Why John Horgan got scrappy in the B.C. election debate
NDP leader’s shots at ‘Calm’ Christy Clark signalled B.C.’s return to bare-knuckle politics
You only get one chance at a first impression, the old saying goes, and the B.C. NDP’s John Horgan—a leader almost half the province could not name in a poll 10 days ago—came out with his fists flying at Thursday’s leaders’ debate. It’s the first of the B.C. election, and for many British Columbians will serve as their introduction to Horgan. The tone set by the tough talking, 57-year-old MLA, raised working class on Vancouver Island by his widowed mom, mirrors the NDP campaign, so far. It marks a return to old-school, bare-knuckled B.C. politics, after the previous NDP leader chose to fight a “positive campaign” in 2013—with disastrous results. For a stretch toward the end of the radio debate, broadcast live this morning on Vancouver’s NEWS1130, Horgan and Premier Christy Clark, who sit barely 10 feet apart in the legislature in Victoria, could not bear to look at one another. Though Clark managed to keep her cool throughout, grinning like a Cheshire cat as she and Horgan traded barbs, the animosity was palpable. It’s not even Day 10.
RELATED: Watch the B.C. leaders debate: VIDEO
Debates are high-risk, high-reward events—for Horgan, especially: this election is Clark’s to lose. And fights like these can be decided on tone, and body language. Going in, Clark, a one-time Vancouver radio host whose megawatt smile can somehow conveys intimacy, emotion, intensity all at once, clearly held the upper hand. Her weakness may be a propensity to put her foot in her mouth and a reluctance to own up to mistakes (case in point: her recent, baseless accusation that the NDP hacked the Liberal website, for which she was eventually forced to apologize, which she did over voicemail). But when it comes to retail politics, she’s among the country’s best.

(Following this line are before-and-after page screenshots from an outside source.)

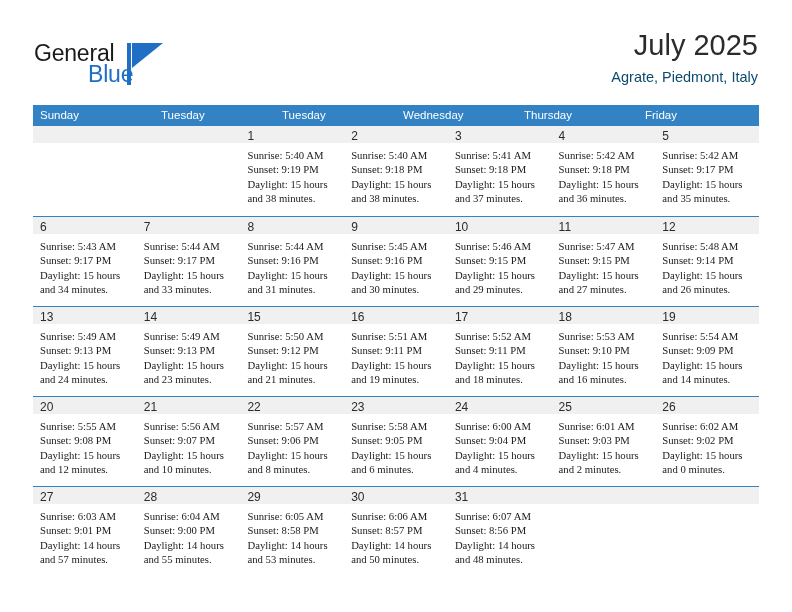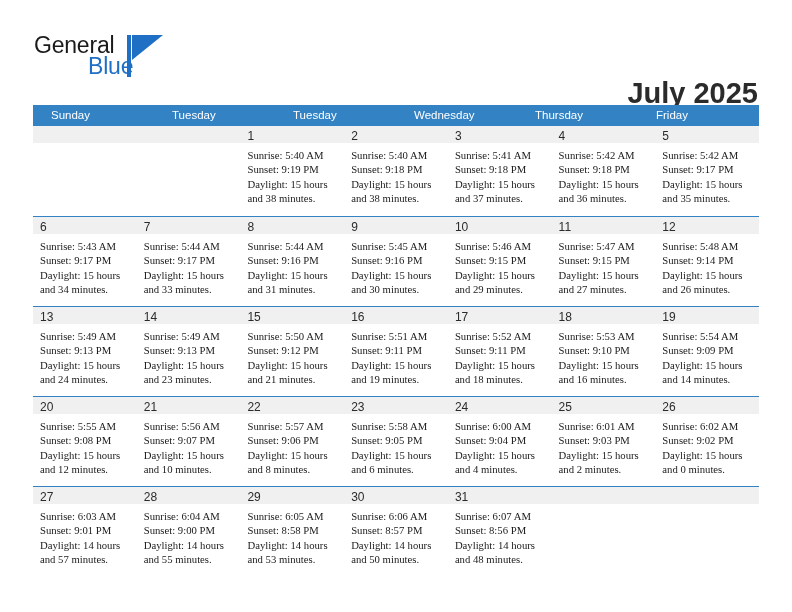"General" .logo { top: 4px -> 12px }
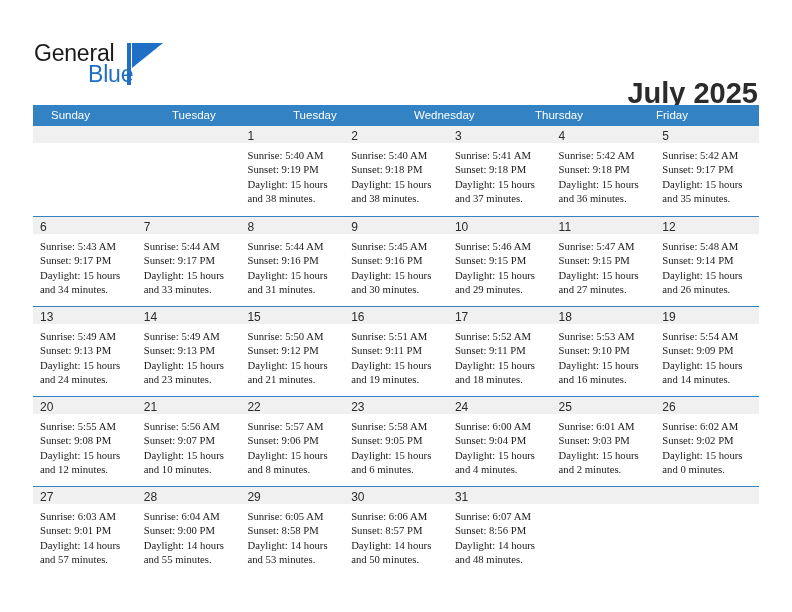"July 2025" .month-title { font-weight: bold -> normal; margin-top: 48px -> none }
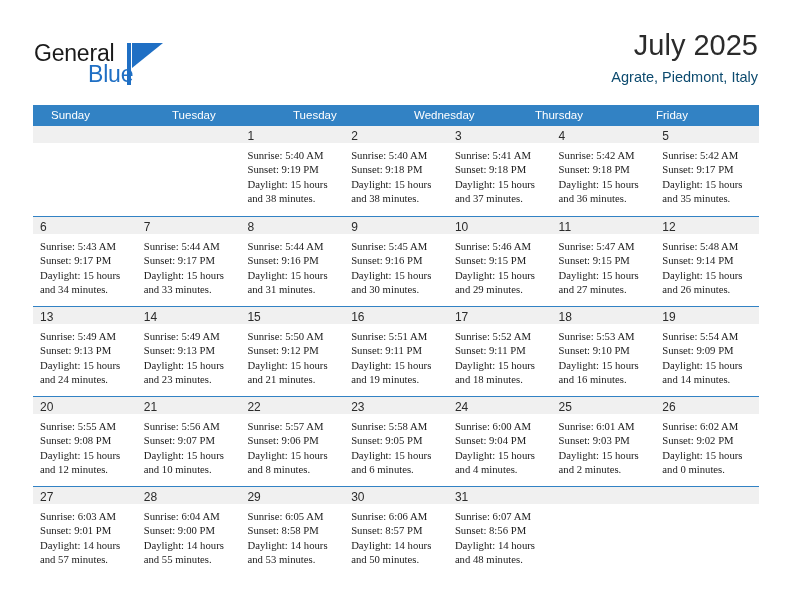"Sunday" .weekday { padding-left: 18px -> 7px }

So make no mistake: Horgan’s aggression, and the merciless, rat-a-tat punches that took aim, again and again, at the Clark record, were no accident; they were meant to reflect the NDP’s take-no-prisoners approach to the campaign.
In the last battle, the premier treated Adrian Dix, the party’s previous leader, like a cat with a toy mouse, batting him around throughout the campaign (at times, it was almost uncomfortable to watch). In Horgan, however, the NDP know they’ve got a pugilist, whose rage over the political power of money he feels has infected the province comes from deep within, and is as real as it is raw. The NDP is clearly trying to channel that fury, to show voters, particularly those struggling to make ends meet in the Lower Mainland—a region with the country’s most expensive housing, in a province with some of Canada’s lowest salaries—that Horgan is on their side, that he’s willing to overturn a system he feels benefit Liberal donors at the expense of regular British Columbians. Clark showed Dix no mercy four years ago. Horgan seems to be out to return the favour. But will it work?
In debates, Clark doesn’t need to play offence. Indeed, as the odds-on favourite on May 9, she needs to avoid taking risks. This means holding back a little, and not giving Horgan the opportunity to get lucky and trip her up. Debates, as she knows, are more often lost than won (Green Party leader Andrew Weaver might have “lost” in this debate, for instance, merely because the Horgan-Clark fireworks monopolized centre stage).
In the legislature, as a rookie leader, there were times Horgan allowed Clark to bait him. She was taunting the Opposition leader again on Thursday, attempting to get him to take a few reckless swings. She’d throw out a blatant falsehood about the NDP platform—“alternate facts,” Horgan sputtered at one point—then sit back as the NDP leader shouted over her. When Horgan complained the host, veteran local broadcaster Bill Good he was allowing Clark more time, she turned to him: “Calm down John,” she said, not without condescension, patting the NDP leader on the arm. “Don’t touch me again, please,” he replied.
Yet Horgan’s weakness may also be his strength. Where some see anger, others see passion. Voters rarely see a full debate. They watch it in clips on their Facebook feeds and the nightly news. The point of it all is to make yourself look strong and nimble.
And there were times Clark’s attacks fell flat. In her defence, the party has given her little to work with. The stale and hackneyed Liberal platform, an exhaustive celebration of the government record, contains almost no new promises; this has forced her to try to fight back using the tired, Liberal strategy of drumming up fear over the NDP’s mid-‘90’s record. “It’s April, 2017,” Horgan said at one point, shutting down the attack. “What are you going to do for people today?”